Revaloriser le statut de lecteur
  
Dans cette sphère des lecteurs professionnels à laquelle appartient l’auteur ces questions sont connues. Le véritable enjeu serait maintenant de porter ce juste plaidoyer dans l’agora des lecteurs.
Il faudrait pour cela élargir son horizon et véritablement se rapprocher et s’adresser au « lecteur amateur qui s’abandonne plus volontiers à la jouissance du texte. ».
Peut-être que Jean-François Vernay et moi n’avons simplement pas les mêmes références. Si j’enseigne, je ne suis pas pour autant enseignant, si j’ose dire estampillé “éducation nationale”. Aussi ai-je été surpris de ne trouver dans un livre qui en moins de cent cinquante pages accumule autant de citations, aucune référence à, par exemple, l’essai de Nancy Huston : L’espèce fabulatrice, ni à celui de Frédérique Leichter-Flack : Le laboratoire des cas de conscience, alors que tous deux auraient, je pense, bien illustré les arguments de notre auteur tout en ouvrant des perspectives à ses lecteurs.
Rien non plus sur la bibliothérapie, ni sur les travaux de Stanislas Dehaene, auteur du fameux Les neurones de la lecture, alors qu’auteur et éditeur annoncent pourtant l’ouvrage comme plaidant « pour une réflexion nouvelle concernant l'émotion en littérature à partir du progrès important des neurosciences ces dernières années. » ( ?).

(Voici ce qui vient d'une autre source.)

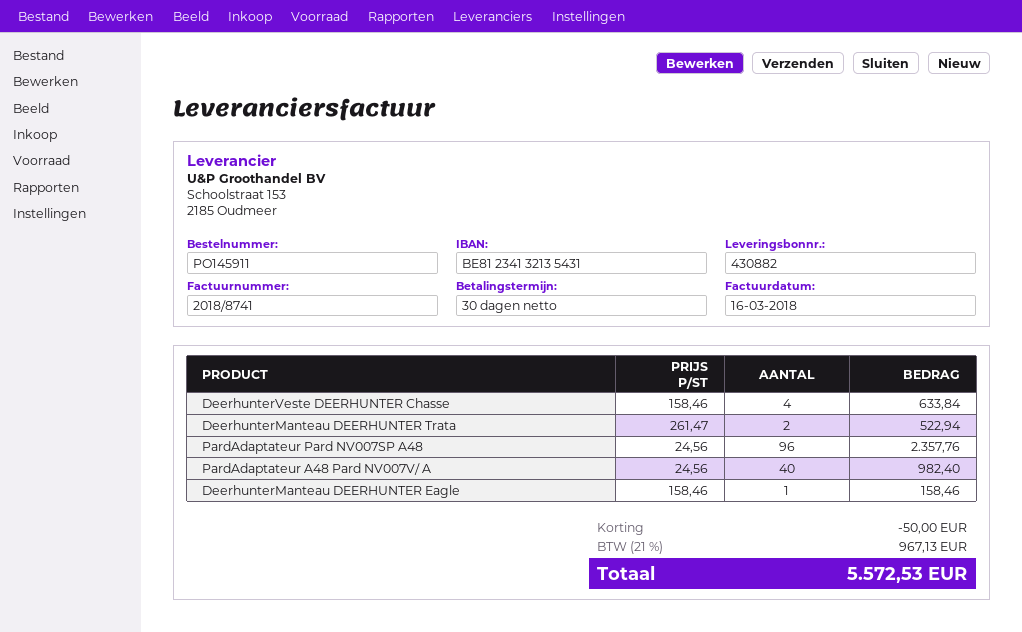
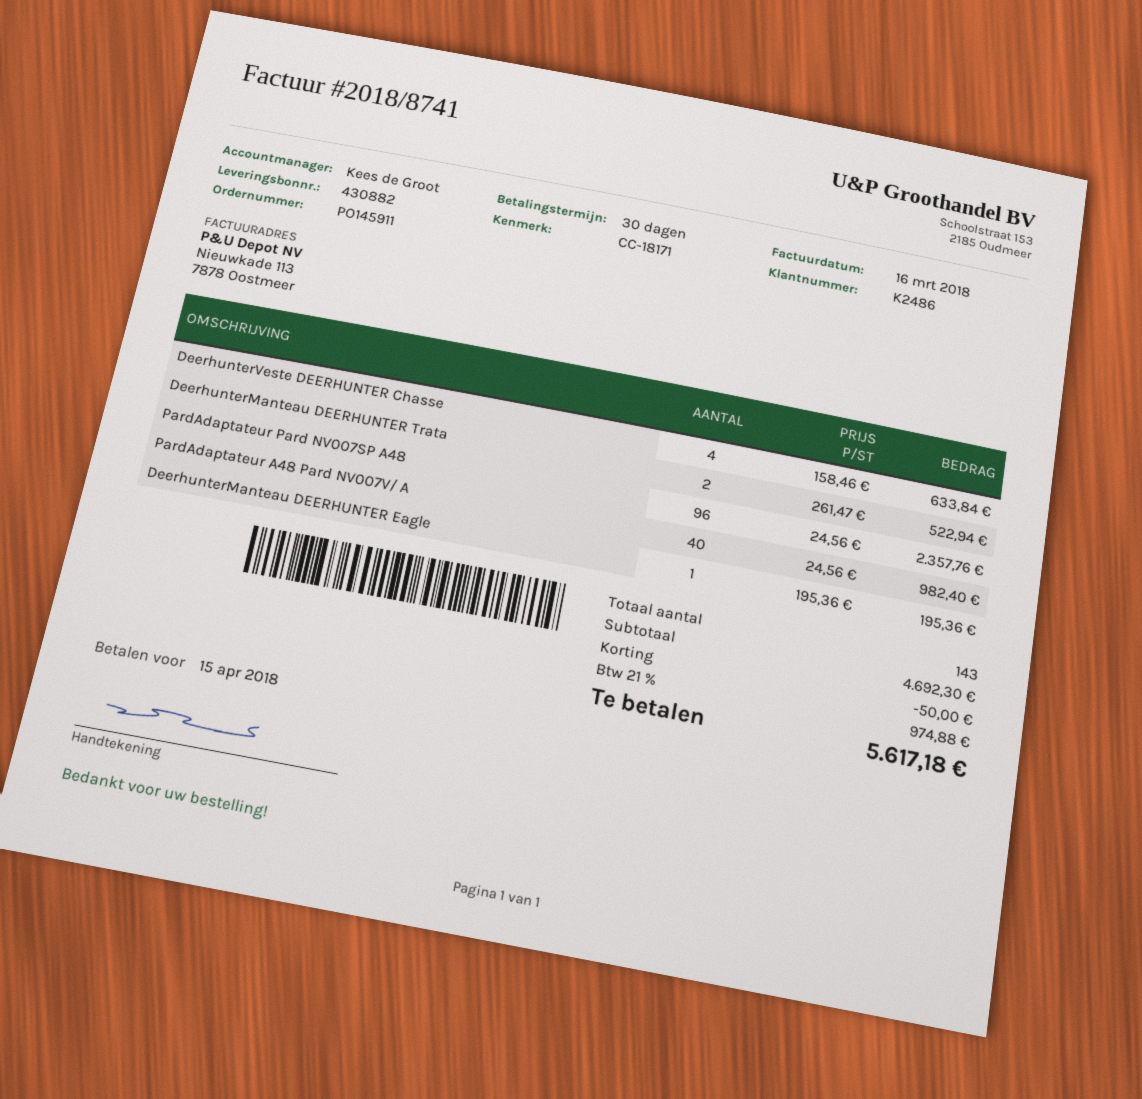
DeerhunterManteau DEERHUNTER Eagle: 1 x 158.46 = 158.46 -> 1 x 195.36 = 195.36
tax: 21% = 967.13 -> 21% = 974.88
total: 5572.53 -> 5617.18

En s’extrayant de l’actuelle mutation des pratiques de lecture cet ouvrage, par ailleurs pas inintéressant, reste malheureusement dans le pré carré des études littéraires. Se voulant érudit il néglige des sources et des ressources qui auraient enrichi son propos.
Comment ignorer que les lecteurs amateurs, ceux là qui se laissent emporter par leurs lectures sentimentales, se déguisent aujourd’hui en auteurs et que des industriels du divertissement travaillent à rentabiliser leurs pulsions créatrices (lire par exemple Ebooks : Kindle Worlds, le boulet de canon d’Amazon).

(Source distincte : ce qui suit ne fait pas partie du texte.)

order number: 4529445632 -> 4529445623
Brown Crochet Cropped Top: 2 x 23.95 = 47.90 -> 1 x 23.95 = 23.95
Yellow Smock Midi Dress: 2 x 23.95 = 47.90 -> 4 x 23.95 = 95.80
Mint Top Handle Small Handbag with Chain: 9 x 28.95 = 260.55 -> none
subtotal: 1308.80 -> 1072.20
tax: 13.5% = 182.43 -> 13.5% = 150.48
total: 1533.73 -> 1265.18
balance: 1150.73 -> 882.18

Comment ignorer que les technologies immersives vont bientôt rendre possible une véritable plongée du lecteur dans la fiction (lire par exemple : Autre côté de l'histoire, autre côté du miroir ).
  
Au fond, c’est un peu dans ce livre comme si Jean-François Vernay souffrait quelque part de l’aridité universitaire sans pouvoir cependant véritablement s’en défaire et exercer pleinement sa liberté d’esprit et… de lecteur.
Attendons la suite…
Réhabiliter la subjectivité, prendre en compte la jouissance esthétique, s’intéresser aux divers positionnements de la philosophie sur le roman, tirer des enseignements des théories de la psyché et intégrer les avancées des neurosciences, prendre la mesure des affects dans l’interprétation, la conception et la réception de l’œuvre littéraire, dit-il.
Tout un programme ! Et auquel j’adhère.